This little "Twilight Zone" episode narrative poem has me going back in time in 1973, revisiting the college town where I lived from 1965 to 1969. Ironic now that I felt "so much older."
This village street will always split me —
half in the gray-fringed present,
half quarked away in time
from dull today to that brilliant
yesterday — a day I am not yet
twenty and the maples seem shorter,
the houses whiter, the sky
a bluer blue through eyes unclouded.
I stand before a dingy storefront.
Back then it was a dress shop
with but a single mannequin.
Next to it was Gorman’s
steamy laundromat
churning students’ underwear and towels,
a nickel-dime-quarter juggernaut
devouring stray socks, a treasuryof lint and buttons.
Above the laundry, beyond that rotting
window-frame, was my first apartment.
Was it fifteen dollars a month I paid
for two converted office rooms,
a hallway bathroom and shower?
Are those the same curtains still,
tattered and colorless as I found them
and left them? The same glass,
certainly, through which I watched
the leaf-fall, lightning, snowstorm,
the neon light of the Hotel Bar
(no one under twenty-one admitted!)
I see the pale green painted wall
not changed in grudging landlord years.
I climb the narrow stairs, pass down
the beer-corroded corridor to my door,
whose frosted glass was once gold-leafed
with some insurance agent’s name.
Do I do this? Are my hand, nervous,
solid enough to knock, or am I dreaming?
My tap on the glass is solid enough.
A thin blond woman answers, puzzled.
I tell her I lived her as a student,
oh, many years ago.
Could I just stand here a moment,
look out her window at the village green? —
where someone, in unintended irony,
has placed the town’s own name
in giant wooden letters,
as though the inhabitants
needed to be reminded,
the traveler admonished.
Sinners, this is Edinboro!
Fathers, guard your daughters!
A wave of heat rolls through the trees outside.
Were it a wing of Time, whose darker side
enfolds the past, what memories appear?
I see the vanished store whose wooden frame
extends into the square, a blur of green
as sycamores sawed down or thunderstruck
burst back to view. A sigh of life unfurls,
the lake regains its water lily bloom,
long-dead sparrows rebuild forgotten nests,
and on the street, departed friends go by —
Squat Bertha goes to get her mail. Next door,
her restaurant slides to bankruptcy,
unpaid employees and a sheriff’s sale.
I heard her scold her harried waitresses
for wasting moldy pie. Do it like this! —
she flipped the pie-slice over deftly
then scraped a knife across the furry crust,
flipping it back to who would ever know —
now serve it with a smile! Above her store,
she had her quart of beer, remembering
the brothel she ran in her Erie days.
The men in her rooms are boarders, students.
Deans and professors eat at her table.
Head high, she’s almost respectable now.
I see four shadows in the alleyway —
three high school boys and a slow-minded girl.

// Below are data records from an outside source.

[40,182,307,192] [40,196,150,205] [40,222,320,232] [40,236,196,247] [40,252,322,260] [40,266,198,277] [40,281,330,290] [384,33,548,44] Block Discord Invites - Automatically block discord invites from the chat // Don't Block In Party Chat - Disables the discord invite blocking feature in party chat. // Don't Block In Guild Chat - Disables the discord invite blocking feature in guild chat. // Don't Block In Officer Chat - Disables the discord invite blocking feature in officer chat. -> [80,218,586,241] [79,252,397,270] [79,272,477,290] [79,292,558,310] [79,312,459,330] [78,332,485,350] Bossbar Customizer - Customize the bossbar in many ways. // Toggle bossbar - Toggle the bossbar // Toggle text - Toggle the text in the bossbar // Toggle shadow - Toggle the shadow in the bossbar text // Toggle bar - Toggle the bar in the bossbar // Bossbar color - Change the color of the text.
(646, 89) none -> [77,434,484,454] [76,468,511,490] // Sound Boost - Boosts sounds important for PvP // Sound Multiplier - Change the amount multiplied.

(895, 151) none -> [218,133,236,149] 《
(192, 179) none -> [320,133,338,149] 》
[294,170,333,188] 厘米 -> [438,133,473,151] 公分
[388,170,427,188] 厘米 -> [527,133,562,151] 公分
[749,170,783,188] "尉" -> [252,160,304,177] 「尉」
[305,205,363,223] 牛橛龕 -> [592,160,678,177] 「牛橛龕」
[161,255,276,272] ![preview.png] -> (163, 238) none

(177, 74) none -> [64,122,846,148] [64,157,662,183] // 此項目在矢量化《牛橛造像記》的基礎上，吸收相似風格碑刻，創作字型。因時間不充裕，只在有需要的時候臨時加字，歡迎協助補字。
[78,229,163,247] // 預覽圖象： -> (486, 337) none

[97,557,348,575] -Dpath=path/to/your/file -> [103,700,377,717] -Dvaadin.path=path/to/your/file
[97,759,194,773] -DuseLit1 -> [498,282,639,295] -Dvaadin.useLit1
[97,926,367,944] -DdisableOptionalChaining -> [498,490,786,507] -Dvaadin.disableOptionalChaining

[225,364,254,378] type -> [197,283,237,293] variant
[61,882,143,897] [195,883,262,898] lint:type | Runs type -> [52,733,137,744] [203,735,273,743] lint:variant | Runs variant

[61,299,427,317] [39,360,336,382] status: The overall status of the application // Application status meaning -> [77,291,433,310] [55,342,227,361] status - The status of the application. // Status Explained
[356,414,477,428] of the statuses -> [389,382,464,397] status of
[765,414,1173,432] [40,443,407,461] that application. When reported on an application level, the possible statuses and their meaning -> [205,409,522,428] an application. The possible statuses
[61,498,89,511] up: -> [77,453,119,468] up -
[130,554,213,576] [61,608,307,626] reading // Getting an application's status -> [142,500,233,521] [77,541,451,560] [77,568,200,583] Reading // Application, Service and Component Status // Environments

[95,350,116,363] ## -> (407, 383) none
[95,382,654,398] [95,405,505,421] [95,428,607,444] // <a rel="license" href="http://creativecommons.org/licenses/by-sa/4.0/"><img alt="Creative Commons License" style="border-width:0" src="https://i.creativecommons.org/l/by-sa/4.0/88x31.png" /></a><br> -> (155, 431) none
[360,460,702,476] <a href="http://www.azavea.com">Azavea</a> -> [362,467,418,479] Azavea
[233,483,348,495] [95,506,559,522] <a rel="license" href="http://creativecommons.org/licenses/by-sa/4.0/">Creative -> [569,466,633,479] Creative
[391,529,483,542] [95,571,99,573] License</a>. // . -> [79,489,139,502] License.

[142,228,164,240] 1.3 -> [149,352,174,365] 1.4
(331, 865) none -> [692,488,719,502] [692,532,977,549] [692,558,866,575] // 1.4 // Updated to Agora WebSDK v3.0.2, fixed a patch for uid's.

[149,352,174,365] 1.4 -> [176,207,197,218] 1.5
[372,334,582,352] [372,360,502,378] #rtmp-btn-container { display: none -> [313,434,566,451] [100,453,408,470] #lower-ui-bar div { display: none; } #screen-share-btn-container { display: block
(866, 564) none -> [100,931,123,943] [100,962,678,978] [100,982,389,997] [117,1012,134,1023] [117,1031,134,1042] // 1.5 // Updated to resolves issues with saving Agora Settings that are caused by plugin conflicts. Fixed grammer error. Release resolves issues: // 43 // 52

She goes there often. They catch her there,
against the wall their prying hands adept
at raising her skirt, stealing quick pleasure.
After the shadows mingle, pressed on brick,
sneakered feet scatter in every direction.
Outside the bar, the college boys loitering
swoon as Jamie and her sketchpad pass them.
Her tied-back hair jet black, her almond eyes
Eurasian orbs of challenge and surrender.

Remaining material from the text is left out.